Tourner autour du pot.

User de circonlocutions oiseuses, au lieu de s’énoncer nettement, perdre le temps en vains préparatifs pour une affaire qui devrait être traitée sans retard. Cette expression est une métaphore prise de l’art du potier. Les Romains en avaient une très analogue qui se trouve dans ce vers d’Horace:

Nec circa vilem patulumque moraberis orbem.
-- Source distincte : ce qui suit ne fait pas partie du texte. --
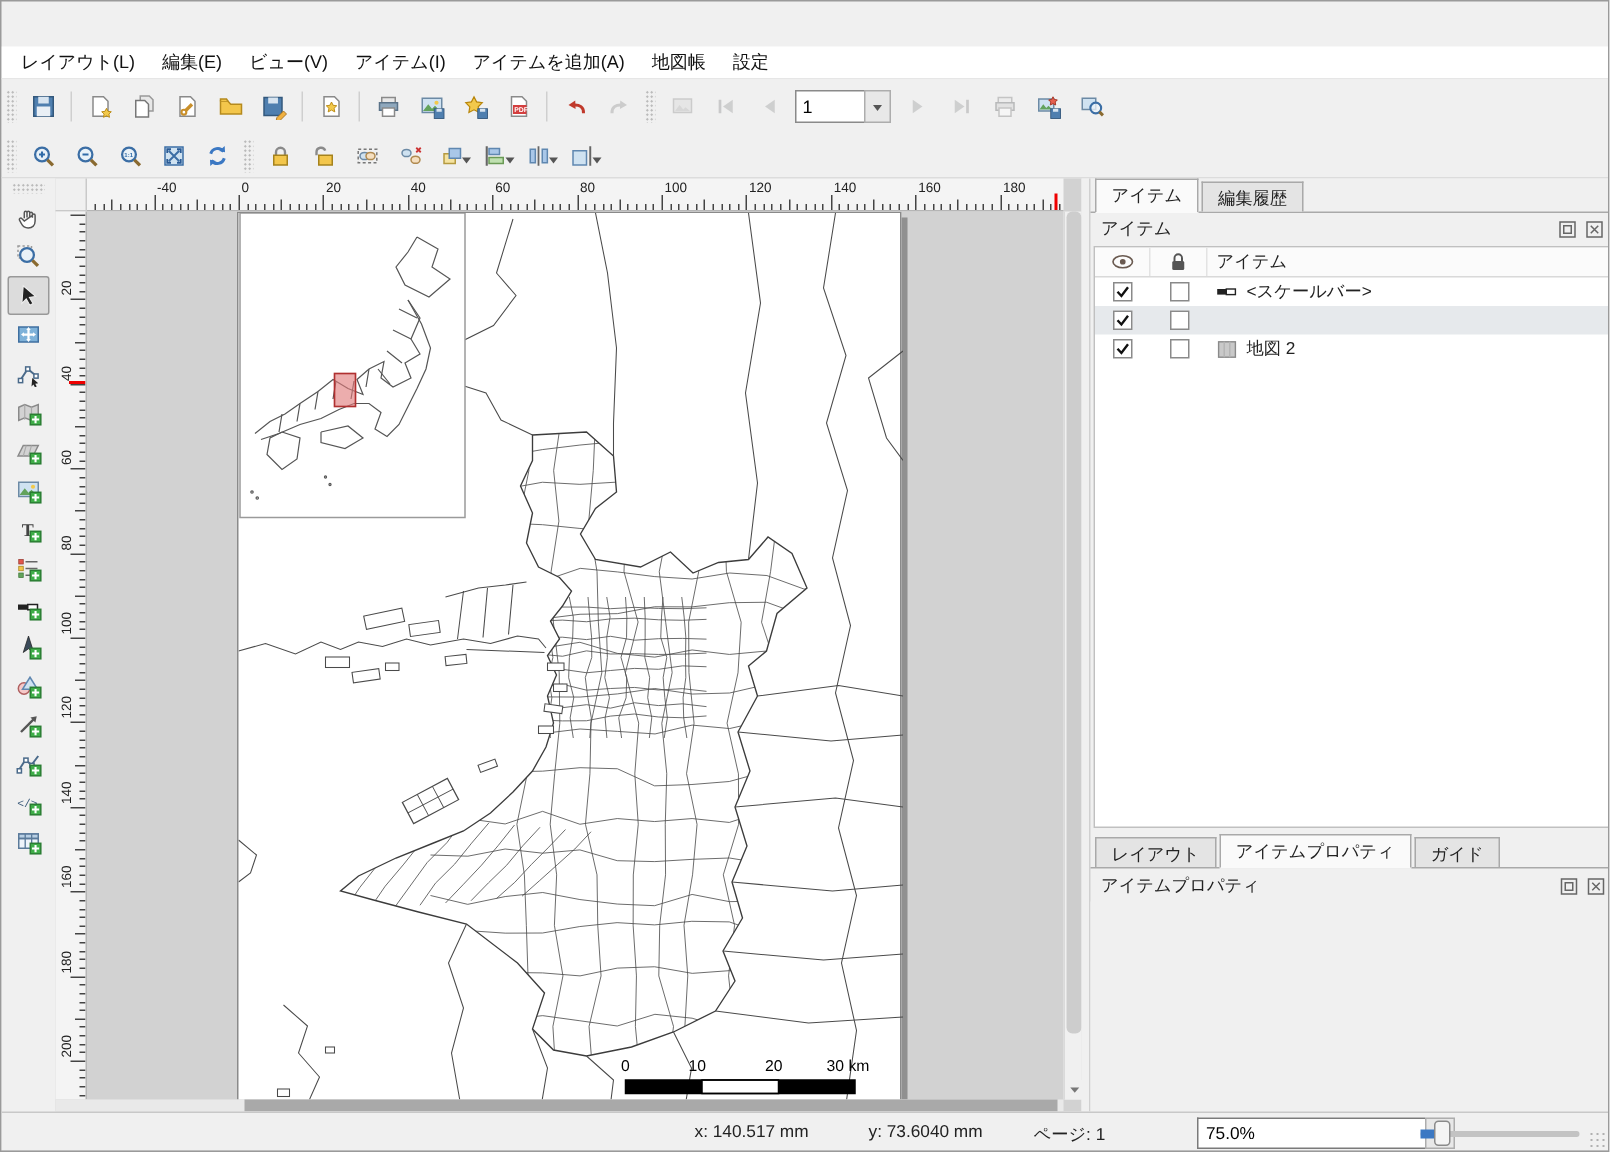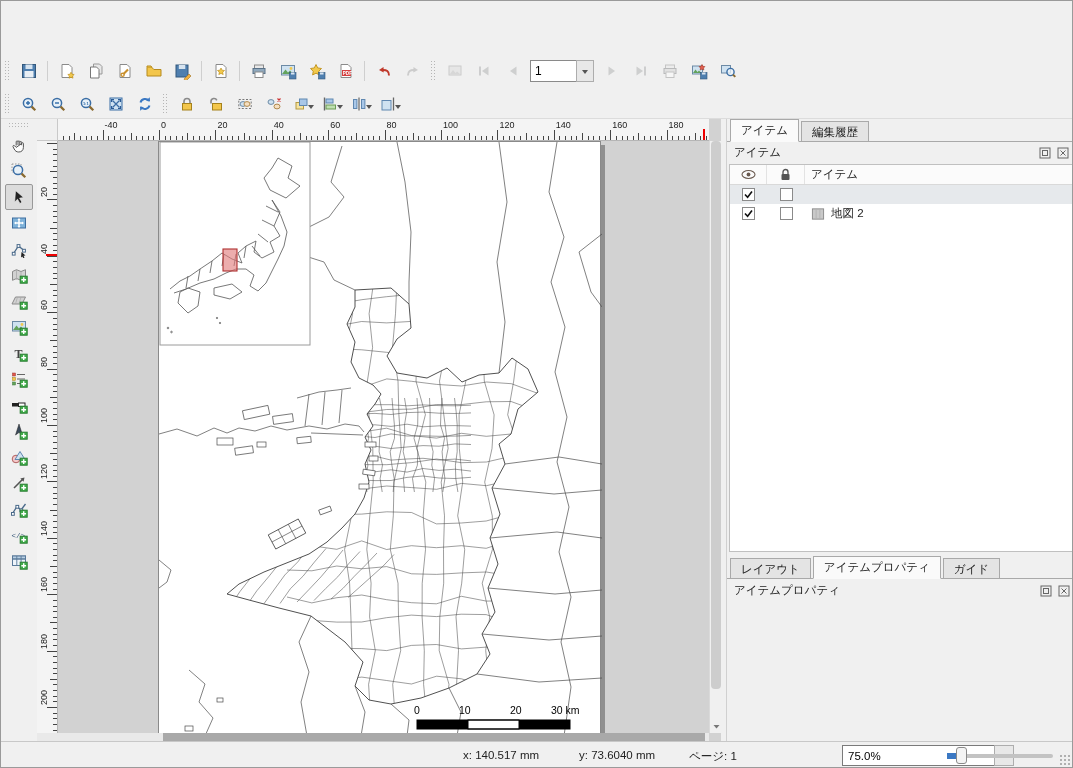--- a/index.html
+++ b/index.html
@@ -83,34 +83,43 @@
   .cb { width:13px; height:13px; background:#fff; border:1px solid #8a8a8a; display:flex; align-items:center; justify-content:center; }
 
   #tabsBottom { position:absolute; left:0; top:437px; width:348px; }
   #propsTitle { position:absolute; left:0; top:461px; width:348px; }
   #propsBody { position:absolute; left:0; top:482px; width:348px; height:140px; background:#f0f0f0; }
 
   
   #statusbar { position:absolute; left:0; top:740px; width:1073px; height:28px; background:#f0f0f0; border-top:1px solid #c8c8c8; border-bottom:2px solid #6a6a6a; font-size:11.5px; color:#222; }
   .stext { position:absolute; top:7px; }
   #zoomCombo { position:absolute; left:797px; top:3px; display:flex; height:21px; }
-  #zoomCombo input { width:152px; height:21px; border:1px solid #7a7a7a; border-right:none; background:#fff; padding:0 5px; font-size:11.5px; font-family:inherit;margin-left:44px; }
+  #zoomCombo input { width:152px; height:21px; border:1px solid #7a7a7a; border-right:none; background:#fff; padding:0 5px; font-size:11.5px; font-family:inherit; }
   #zoomCombo .cbtn { width:20px; height:21px; border:1px solid #adadad; background:#e8e8e8; display:flex; align-items:center; justify-content:center; }
   #zoomSlider { position:absolute; left:946px; top:0; width:108px; height:28px; }
   #zoomSlider .track { position:absolute; left:0; top:12px; width:106px; height:4px; background:#c3c3c3; border-radius:2px; }
   #zoomSlider .fill { position:absolute; left:0; top:11px; width:9px; height:6px; background:#3b78c3; }
   #zoomSlider .handle { position:absolute; left:9px; top:5px; width:11px; height:17px; background:#f4f4f4; border:1px solid #8a8a8a; border-radius:3px; }
   #grip { position:absolute; right:3px; top:12px; width:12px; height:12px; background-image:radial-gradient(#b0b0b0 35%, transparent 37%); background-size:4px 4px; }
 </style>
 </head>
 <body>
 
 <div id="app">
 
 
+  <div id="menubar">
+      <div class="menuitem">レイアウト(L)</div>
+      <div class="menuitem">編集(E)</div>
+      <div class="menuitem">ビュー(V)</div>
+      <div class="menuitem">アイテム(I)</div>
+      <div class="menuitem">アイテムを追加(A)</div>
+      <div class="menuitem">地図帳</div>
+      <div class="menuitem">設定</div>
+    </div>
   <div id="tb1" class="toolbar">
       <div class="thandle"></div>
       <button class="tbtn">
         <svg width="18" height="18" viewBox="0 0 18 18">
           <rect x="2.5" y="2.5" width="13" height="13" fill="#4f7faf" stroke="#33587c" stroke-width="1"></rect>
           <rect x="5.5" y="2.5" width="7" height="4.5" fill="#d7e4f0"></rect>
           <rect x="4.5" y="9" width="9" height="6.5" fill="#e9eff5"></rect>
         </svg>
       </button>
       <div class="tsep"></div>
@@ -929,20 +938,39 @@
           </div>
           <div class="thc2">
             <svg width="11" height="13" viewBox="0 0 11 13">
               <path d="M3 6V4a2.5 2.5 0 015 0v2" fill="none" stroke="#555" stroke-width="1.3"></path>
               <rect x="1.5" y="6" width="8" height="6" fill="#555" rx="1"></rect>
             </svg>
           </div>
           <div class="thc3">アイテム</div>
         </div>
         <div id="treeRows">
+            <div class="trow">
+              <div class="trc1">
+                <span class="cb">
+                  <svg width="11" height="11" viewBox="0 0 11 11">
+                    <path d="M2 5.5l2.6 2.8L9 2.5" fill="none" stroke="#111" stroke-width="1.6"></path>
+                  </svg>
+                </span>
+              </div>
+              <div class="trc2">
+                <span class="cb"></span>
+              </div>
+              <div class="trc3">
+                <svg width="14" height="14" viewBox="0 0 15 15">
+                  <rect x="0.5" y="5" width="6.5" height="4" fill="#222"></rect>
+                  <rect x="7" y="5" width="6.5" height="4" fill="#fff" stroke="#222" stroke-width="1"></rect>
+                </svg>
+                <span>&lt;スケールバー&gt;</span>
+              </div>
+            </div>
             <div class="trow sel">
               <div class="trc1">
                 <span class="cb">
                   <svg width="11" height="11" viewBox="0 0 11 11">
                     <path d="M2 5.5l2.6 2.8L9 2.5" fill="none" stroke="#111" stroke-width="1.6"></path>
                   </svg>
                 </span>
               </div>
               <div class="trc2">
                 <span class="cb"></span>

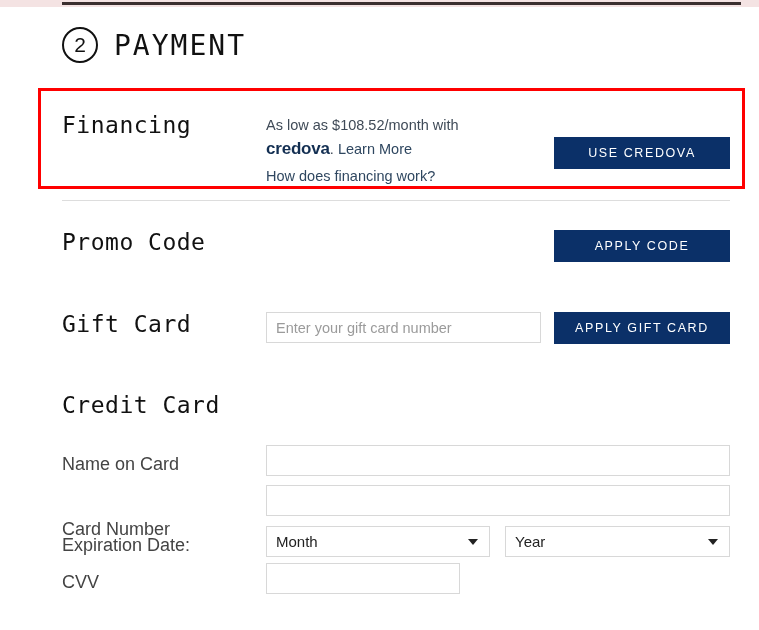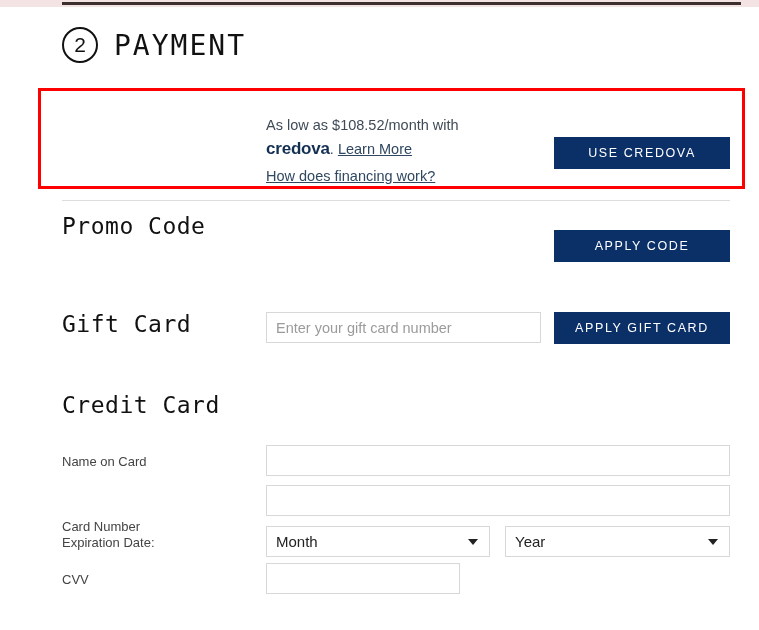--- a/index.html
+++ b/index.html
@@ -104,21 +104,20 @@
     color: #3f4a57;
   }
   .credova-logo {
     font-weight: bold;
     font-size: 17px;
     color: #132f52;
     letter-spacing: -0.2px;
   }
   .inline-link {
     color: #2f4760;
-    text-decoration: underline;
     font-size: 14.5px;
     cursor: pointer;
   }
   .link-block {
     position: absolute;
     left: 266px;
     top: 161px;
     font-size: 14.5px;
   }
 
@@ -162,21 +161,21 @@
     cursor: pointer;
     text-align: center;
     line-height: 32px;
     padding: 0;
   }
 
   
   .field-label {
     position: absolute;
     left: 62px;
-    font-size: 13px;
+    font-size: 18px;
     color: #444444;
   }
   .select-box {
     position: absolute;
     height: 31px;
     border: 1px solid #d8d8d8;
     background: #ffffff;
     box-sizing: border-box;
     font-size: 15px;
     color: #222222;
@@ -201,38 +200,39 @@
 <div class="top-band"></div>
 <div class="top-rule"></div>
 
 <div class="page">
 
   <div class="section-head">
     <div class="step-circle">2</div>
     <div class="squarish section-title">PAYMENT</div>
   </div>
 
+  <div class="squarish row-label" style="left:62px; top:105px;">Financing</div>
 
   <div class="financing-copy">
     <span>As low as $108.52/month with</span><br>
     <span class="credova-logo">credova</span><span>.</span>
     <span class="inline-link">Learn More</span>
   </div>
 
   <div class="link-block">
     <span class="inline-link">How does financing work?</span>
   </div>
 
   <button class="btn" style="top:130px;">USE CREDOVA</button>
 
   <div class="redbox"></div>
 
   <div class="divider" style="top:193px;"></div>
 
-  <div class="squarish row-label" style="left:62px; top:206px;">Promo Code</div>
+  <div class="squarish row-label" style="left:62px; top:222px;">Promo Code</div>
   <button class="btn" style="top:223px;">APPLY CODE</button>
 
   <div class="squarish row-label" style="left:62px; top:304px;">Gift Card</div>
   <input class="text-input" style="left: 266px; top: 305px; width: 275px;" type="text" placeholder="Enter your gift card number">
   <button class="btn" style="top:305px;">APPLY GIFT CARD</button>
 
   <div class="squarish row-label" style="left:62px; top:385px;">Credit Card</div>
 
   <div class="field-label" style="top:447px;">Name on Card</div>
   <input class="text-input" style="left: 266px; top: 438px; width: 464px;" type="text">

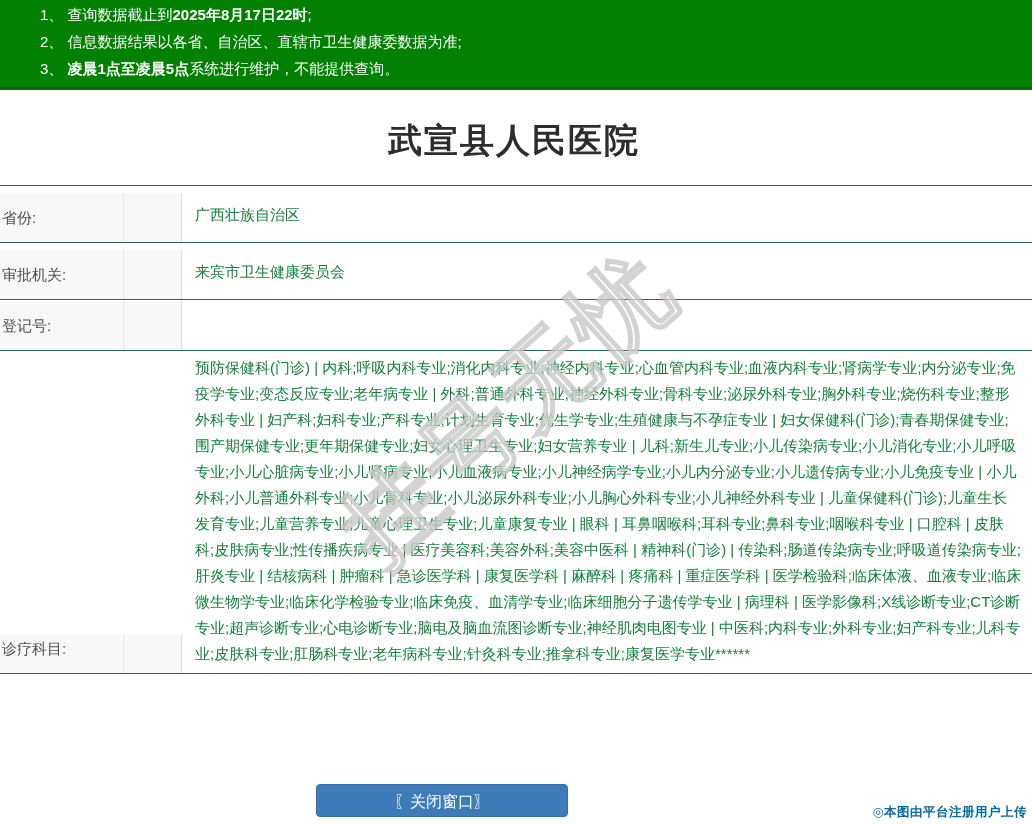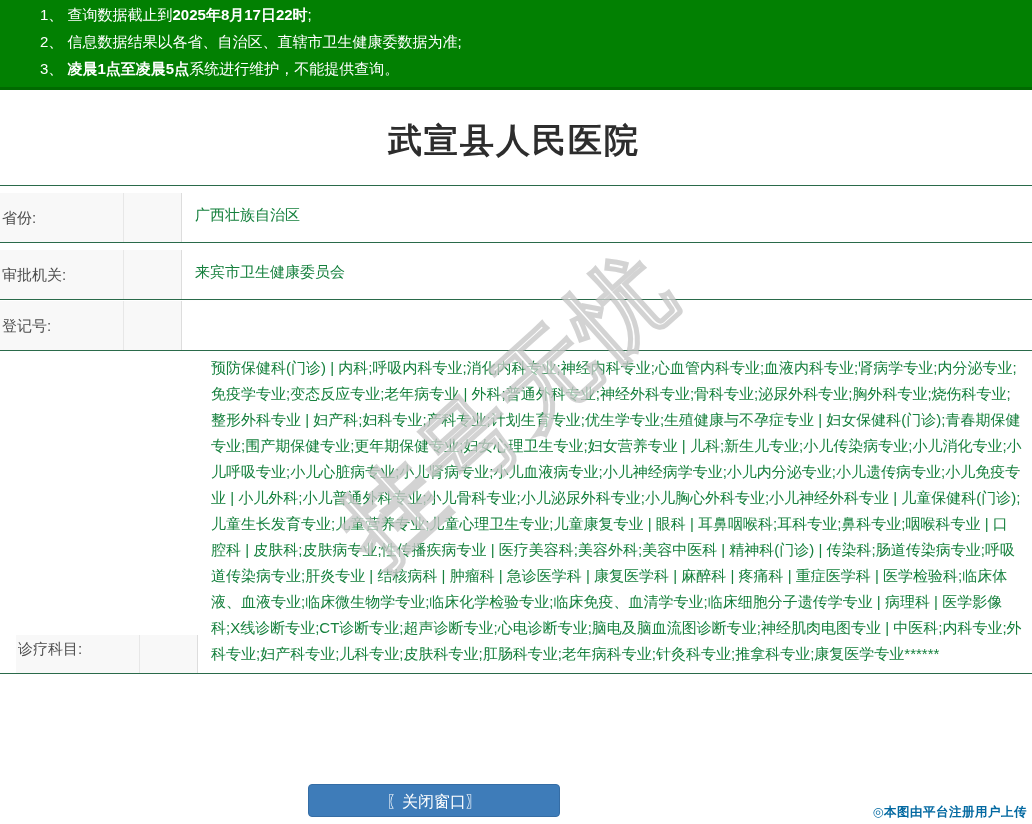--- a/index.html
+++ b/index.html
@@ -49,25 +49,25 @@
   }
   .info-label::after{ 
     content:"";position:absolute;top:0;bottom:0;left:123px;width:1px;background:#e7e7e7;
   }
   .info-value{
     flex:1;box-sizing:border-box;
     padding:16px 10px 14px 13px;
     font-size:15px;color:#15803d;
     line-height:26px;
   }
-  .info-row.tall .info-label{padding-top:5px;margin-left:16px;}
+  .info-row.tall .info-label{padding-top:5px;}
   .info-row.tall .info-value{padding-top:4px;padding-bottom:6px;}
   
   .btn-wrap{
-    position:absolute;top:784px;left:0;width:868px;text-align:center;
+    position:absolute;top:784px;left:8px;width:868px;text-align:center;
   }
   .close-btn{
     display:inline-block;width:252px;height:33px;line-height:33px;
     background:#3e7cb9;color:#ffffff;
     border:1px solid #356d a5;border:1px solid #356da5;border-radius:4px;
     font-size:16px;cursor:pointer;
     font-family:inherit;padding:0;
   }
   
   .watermark{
Legouvé ayant voulu exprimer, dans sa tragédie de Henri IV, le mot naïf et touchant de ce bon roi, qui désirait que chaque paysan pût mettre la poule au pot le dimanche, eut recours à la périphrase suivante:

Je veux enfin qu’au jour marqué pour le repos,
L’hôte laborieux des modestes hameaux,
Sur sa table moins humble ait, par ma bienfaisance,
Quelques-uns de ces mets réservés à l’aisance.

Les plaisants lui reprochèrent d’avoir tourné autour du pot.

C’est le pot de terre contre le pot de fer.

C’est un homme faible contre un homme fort; c’est un homme sans appui qui doit échouer dans un démêlé avec un homme qui a de l’autorité et du crédit.—Ce proverbe est d’une grande antiquité, car il se trouve dans une fable d’Ésope et dans le passage suivant de l’Ecclésiastique (ch. XIII, v 2 et 3): Ditiori te ne socius fueris. Quid communicabit cacabus ad ollam? quando enim te colliserint confringetur. «N’entre point en société avec un homme plus puissant que toi. Quelle union peut-il y avoir entre un pot de terre et un pot de fer? s’ils viennent à se heurter l’un contre l’autre, le pot de terre sera brisé.»